The answer must be every line of the records below that contains the word "border", copied out.

:: SUPPLIED MATERIAL

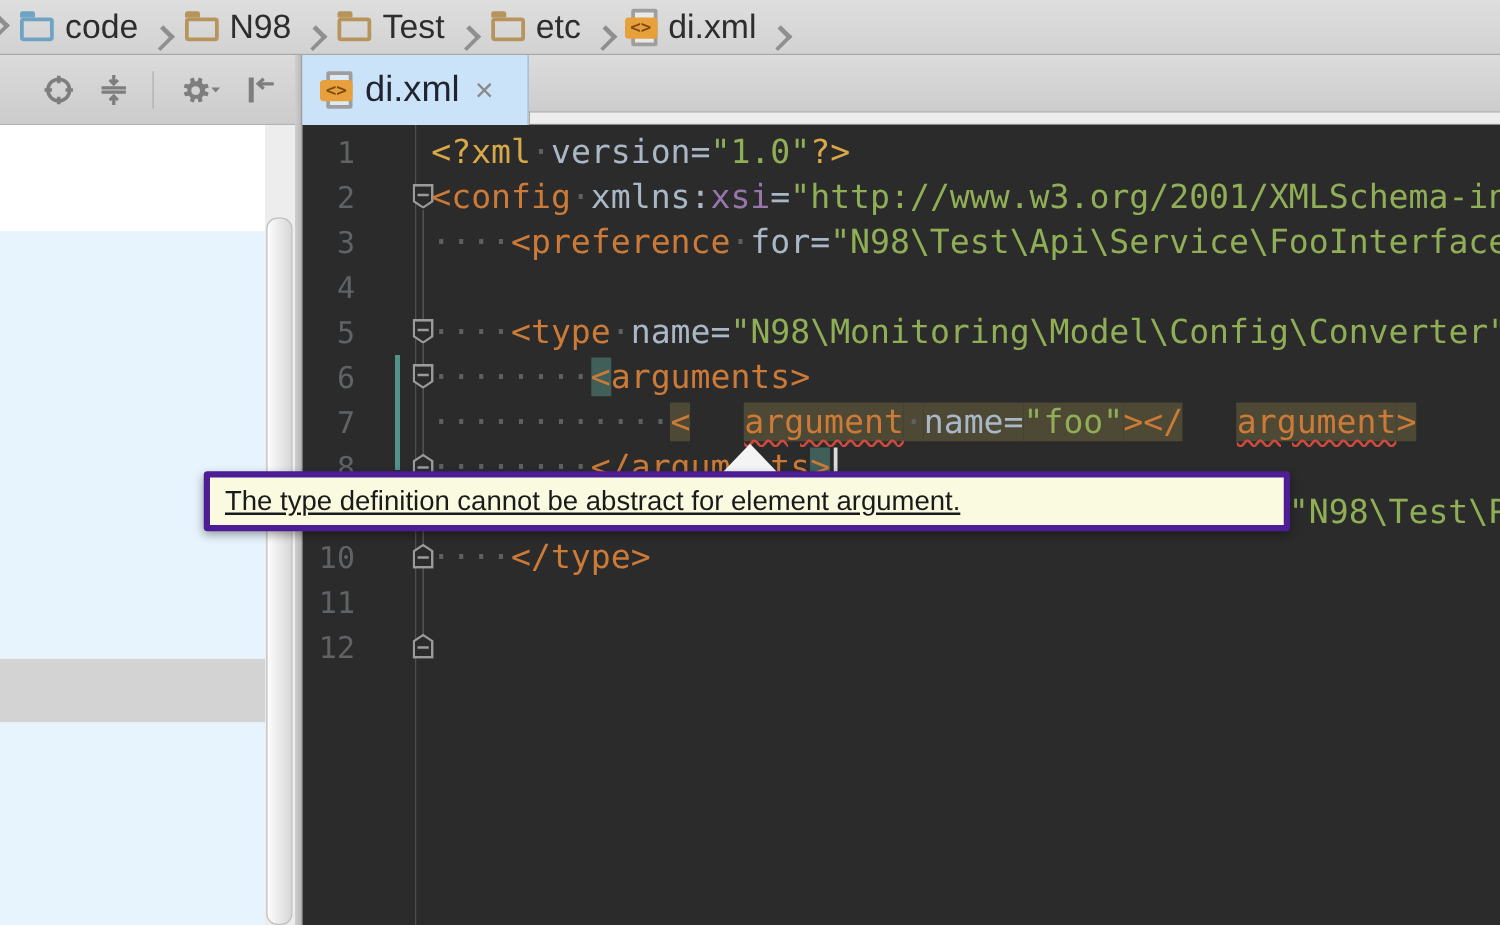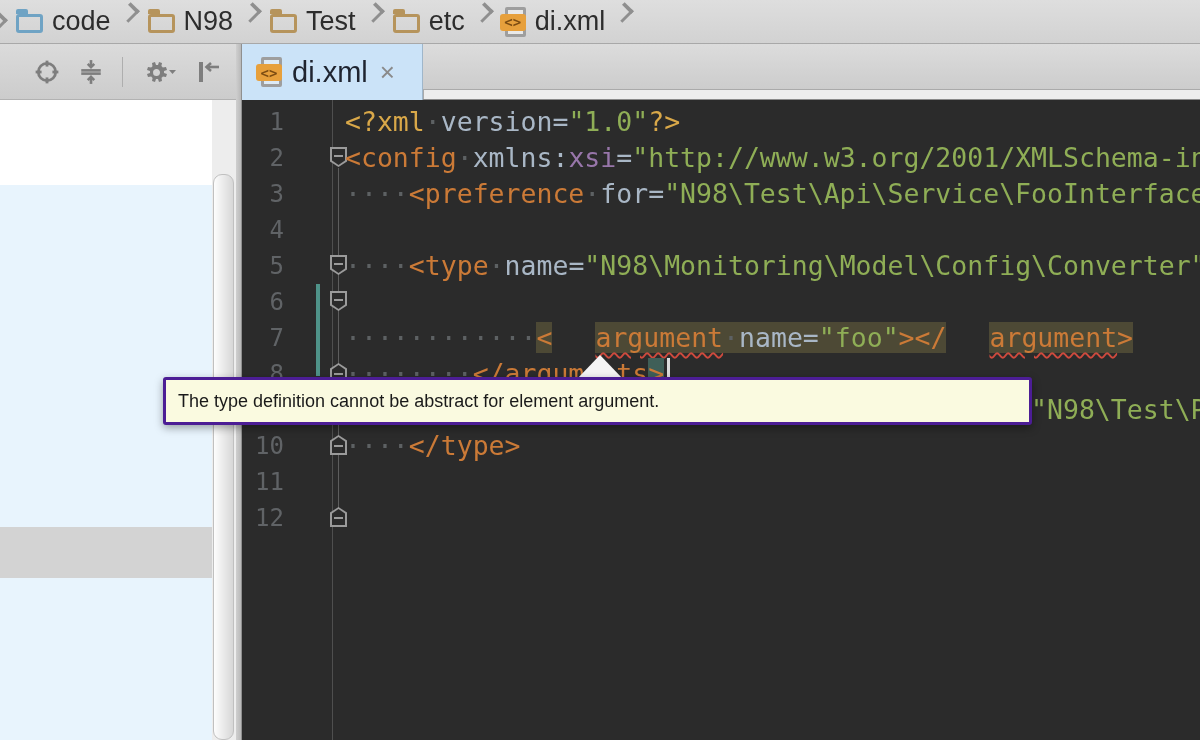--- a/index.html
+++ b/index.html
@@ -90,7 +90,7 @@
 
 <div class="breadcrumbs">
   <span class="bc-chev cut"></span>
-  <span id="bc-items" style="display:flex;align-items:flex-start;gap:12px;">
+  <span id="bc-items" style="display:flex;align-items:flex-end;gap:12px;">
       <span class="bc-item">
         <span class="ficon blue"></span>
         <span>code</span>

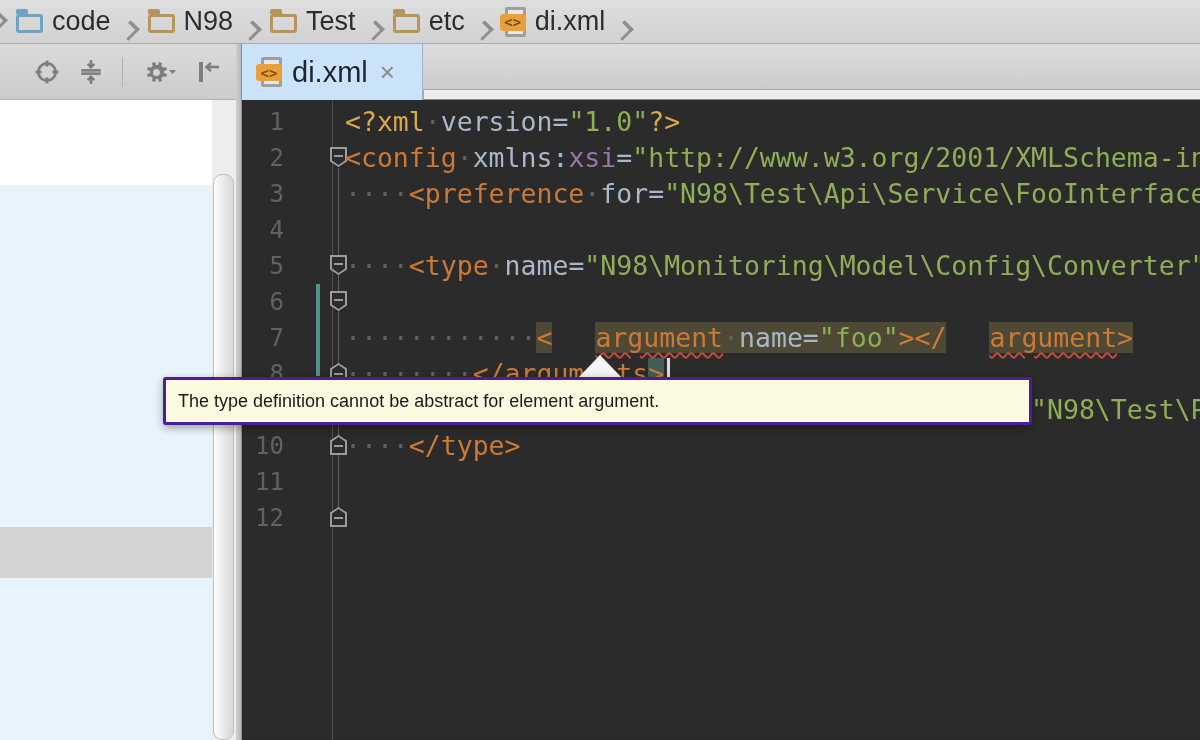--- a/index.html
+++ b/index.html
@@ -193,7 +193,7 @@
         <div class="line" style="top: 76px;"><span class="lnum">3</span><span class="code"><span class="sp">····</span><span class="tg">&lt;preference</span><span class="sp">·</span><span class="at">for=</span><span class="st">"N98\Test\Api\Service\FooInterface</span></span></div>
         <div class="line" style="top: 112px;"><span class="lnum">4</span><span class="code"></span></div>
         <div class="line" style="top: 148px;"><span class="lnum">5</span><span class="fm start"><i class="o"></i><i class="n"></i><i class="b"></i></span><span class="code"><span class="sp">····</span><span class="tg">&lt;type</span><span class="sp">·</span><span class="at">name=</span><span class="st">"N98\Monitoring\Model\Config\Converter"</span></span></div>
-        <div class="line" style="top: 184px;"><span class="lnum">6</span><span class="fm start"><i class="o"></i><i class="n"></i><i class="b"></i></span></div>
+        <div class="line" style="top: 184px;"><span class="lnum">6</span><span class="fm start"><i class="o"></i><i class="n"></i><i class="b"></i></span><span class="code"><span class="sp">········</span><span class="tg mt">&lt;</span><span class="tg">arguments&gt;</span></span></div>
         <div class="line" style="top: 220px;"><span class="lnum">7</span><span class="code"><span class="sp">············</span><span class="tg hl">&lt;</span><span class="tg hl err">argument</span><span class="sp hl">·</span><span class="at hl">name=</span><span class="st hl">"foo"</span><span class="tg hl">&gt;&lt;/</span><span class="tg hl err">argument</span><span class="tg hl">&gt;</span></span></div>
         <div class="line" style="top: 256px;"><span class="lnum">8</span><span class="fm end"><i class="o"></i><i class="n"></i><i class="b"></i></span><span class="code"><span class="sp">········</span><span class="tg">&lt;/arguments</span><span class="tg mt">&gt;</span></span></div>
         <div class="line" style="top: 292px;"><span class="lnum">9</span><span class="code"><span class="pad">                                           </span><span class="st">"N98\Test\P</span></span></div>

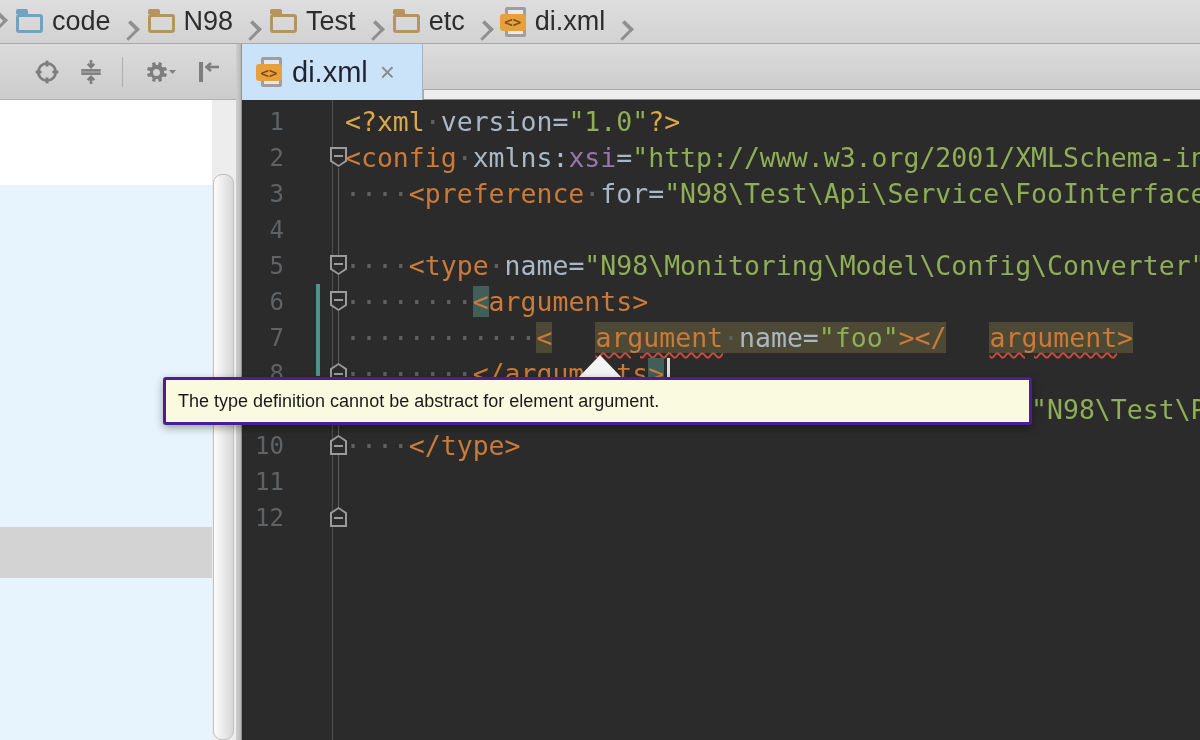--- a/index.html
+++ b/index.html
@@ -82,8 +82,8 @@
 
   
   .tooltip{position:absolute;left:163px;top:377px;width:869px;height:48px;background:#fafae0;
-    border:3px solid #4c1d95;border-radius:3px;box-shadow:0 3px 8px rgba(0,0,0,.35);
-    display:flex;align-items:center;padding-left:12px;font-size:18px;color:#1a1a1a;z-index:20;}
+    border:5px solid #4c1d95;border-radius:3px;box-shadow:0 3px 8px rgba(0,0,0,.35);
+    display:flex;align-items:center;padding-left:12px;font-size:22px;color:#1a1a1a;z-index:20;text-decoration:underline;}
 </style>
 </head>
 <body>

::::

ANSWER TO THIS PROBLEM:
-    border:3px solid #4c1d95;border-radius:3px;box-shadow:0 3px 8px rgba(0,0,0,.35);
+    border:5px solid #4c1d95;border-radius:3px;box-shadow:0 3px 8px rgba(0,0,0,.35);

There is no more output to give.